--- Data under study ---

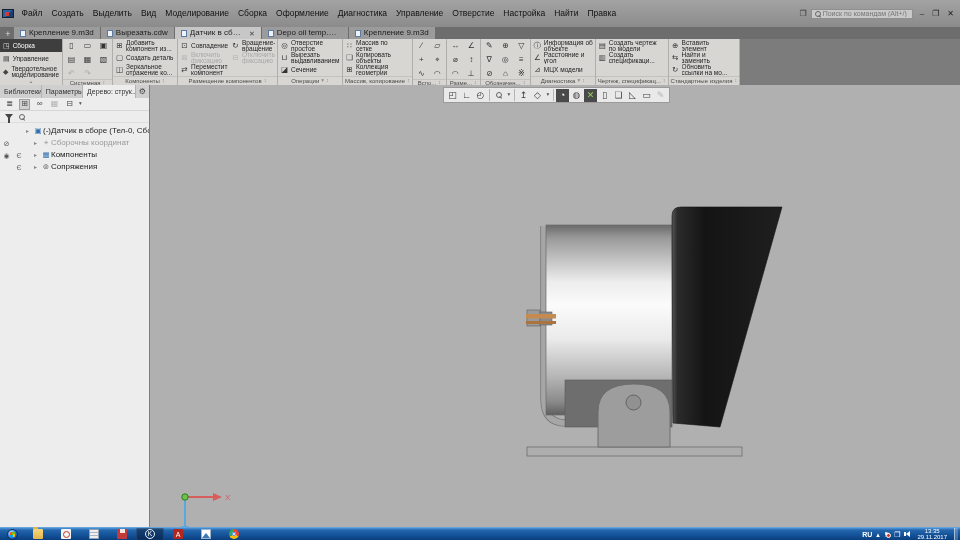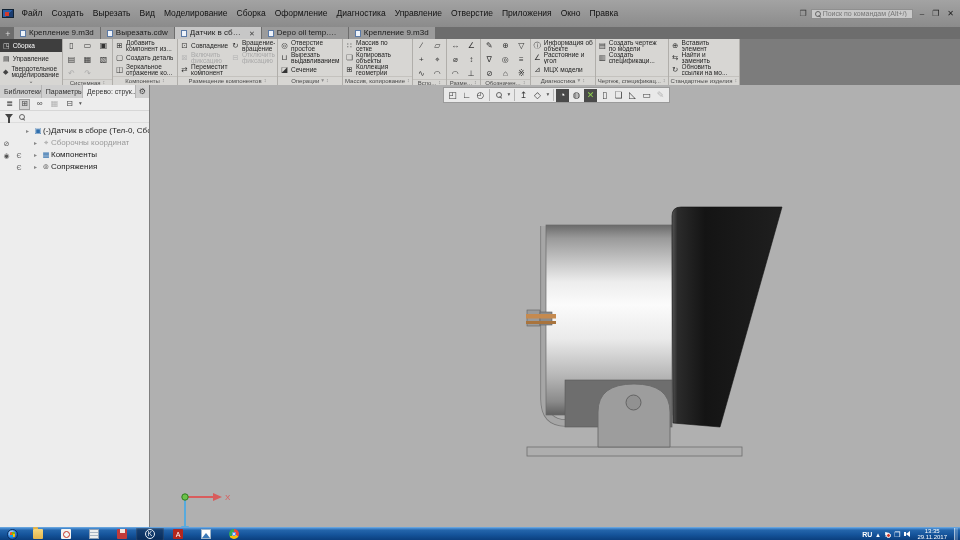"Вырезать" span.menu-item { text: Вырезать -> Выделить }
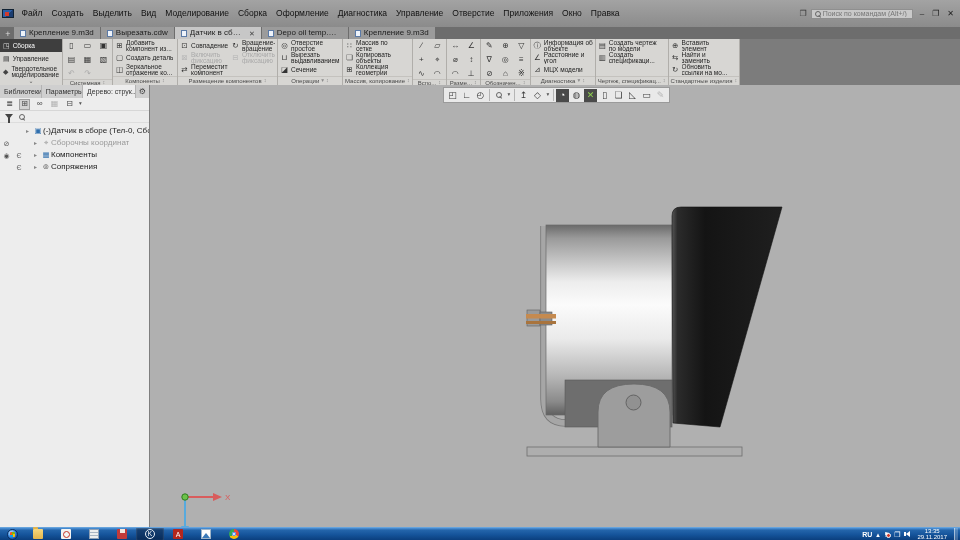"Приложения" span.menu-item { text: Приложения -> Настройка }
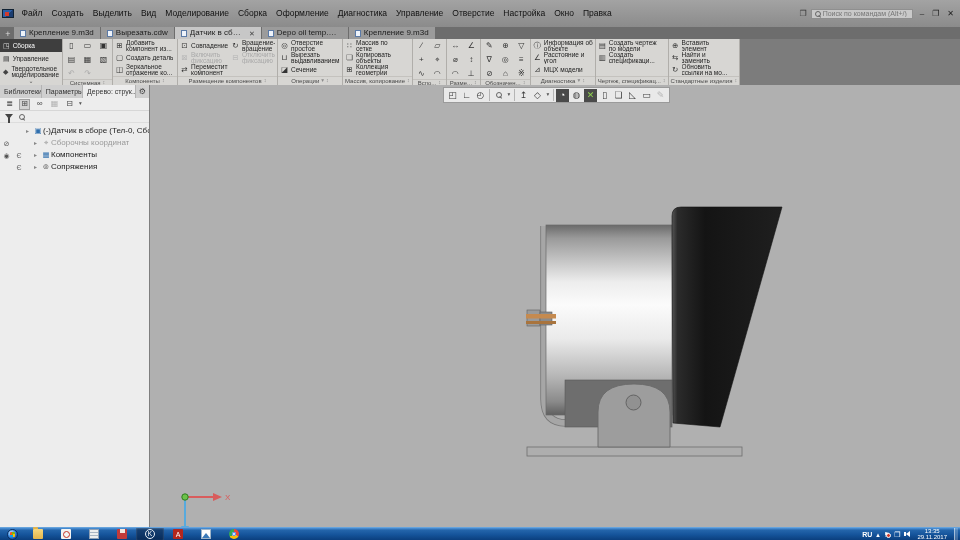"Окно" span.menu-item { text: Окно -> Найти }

---
--- Data under study ---

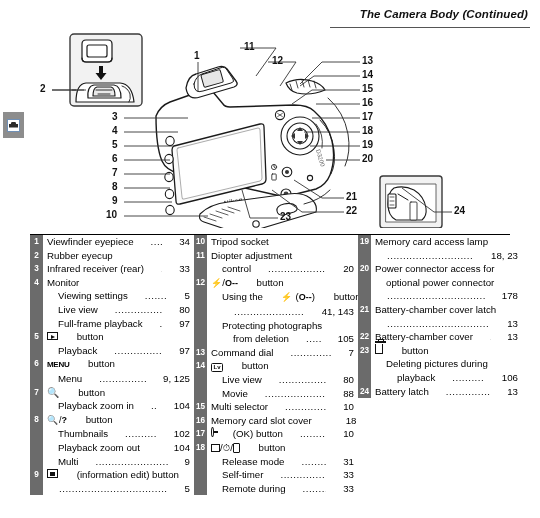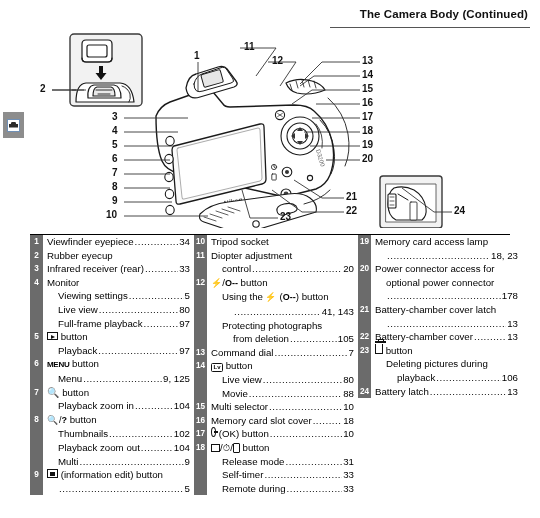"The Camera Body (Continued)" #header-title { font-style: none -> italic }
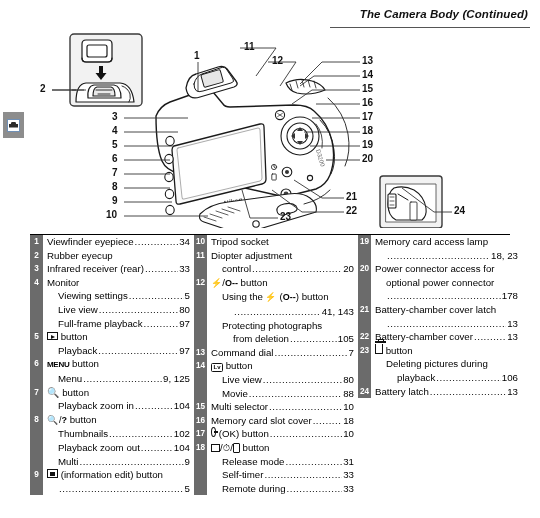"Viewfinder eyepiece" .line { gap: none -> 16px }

---
--- Data under study ---

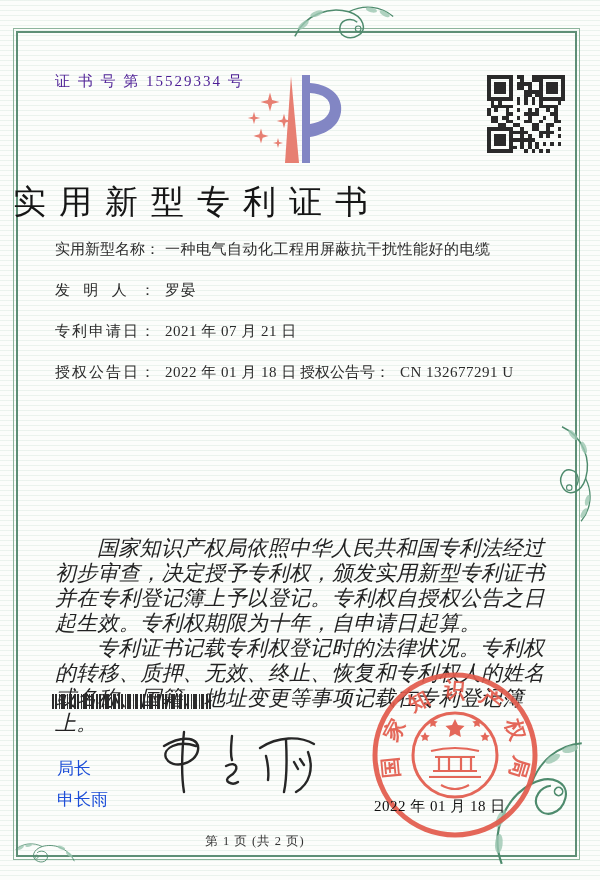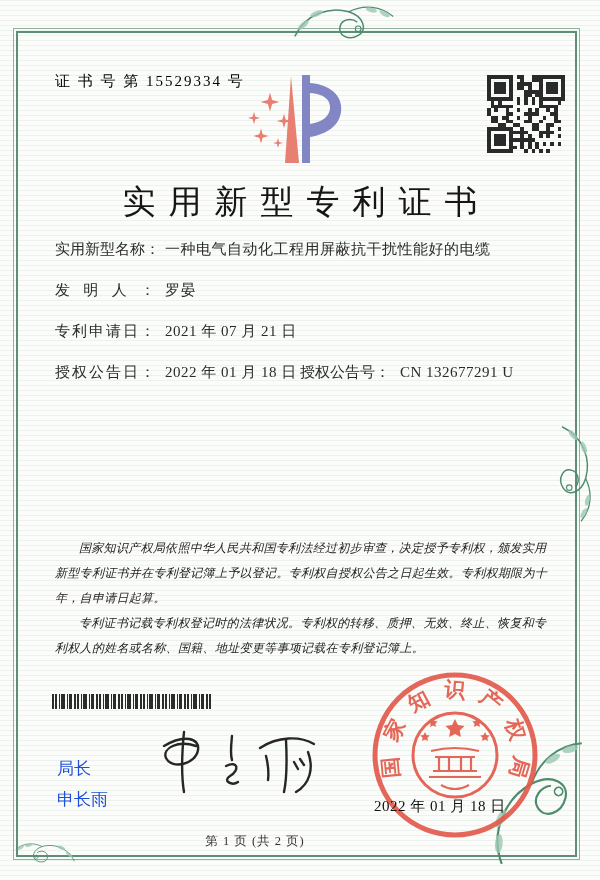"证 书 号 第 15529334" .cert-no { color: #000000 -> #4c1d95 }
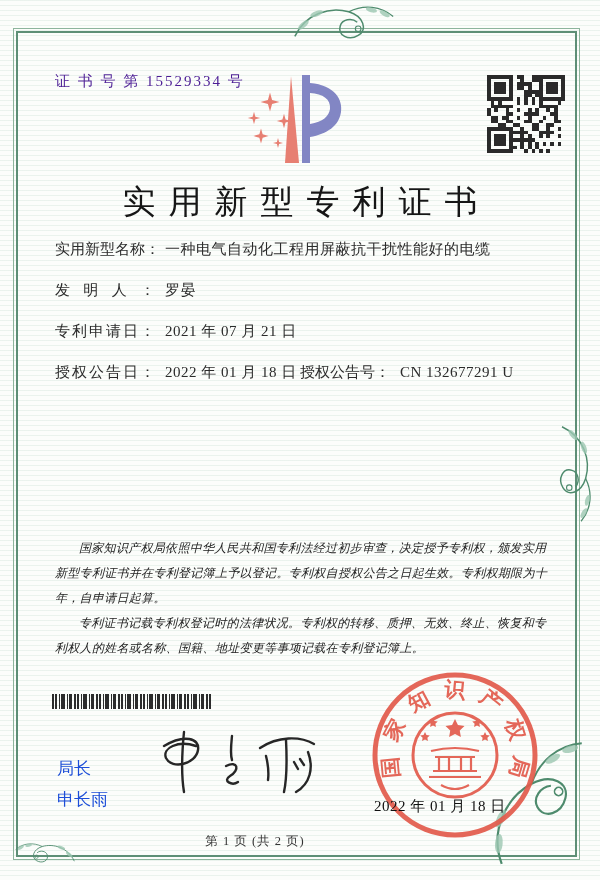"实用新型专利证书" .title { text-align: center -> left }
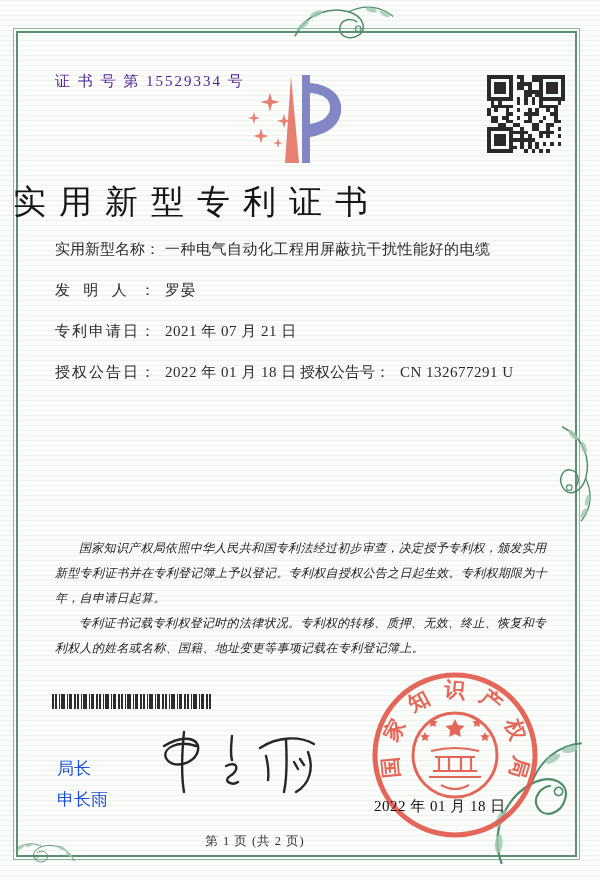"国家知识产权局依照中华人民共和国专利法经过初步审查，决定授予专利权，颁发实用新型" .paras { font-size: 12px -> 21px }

---

What is expected:
Write out, word for word, the stretch of entries that begins at the line with "text: Вырезать ->" and ends at the line with "text: Окно ->". Pictures do not belong in it.

Task response:
"Вырезать" span.menu-item { text: Вырезать -> Выделить }
"Приложения" span.menu-item { text: Приложения -> Настройка }
"Окно" span.menu-item { text: Окно -> Найти }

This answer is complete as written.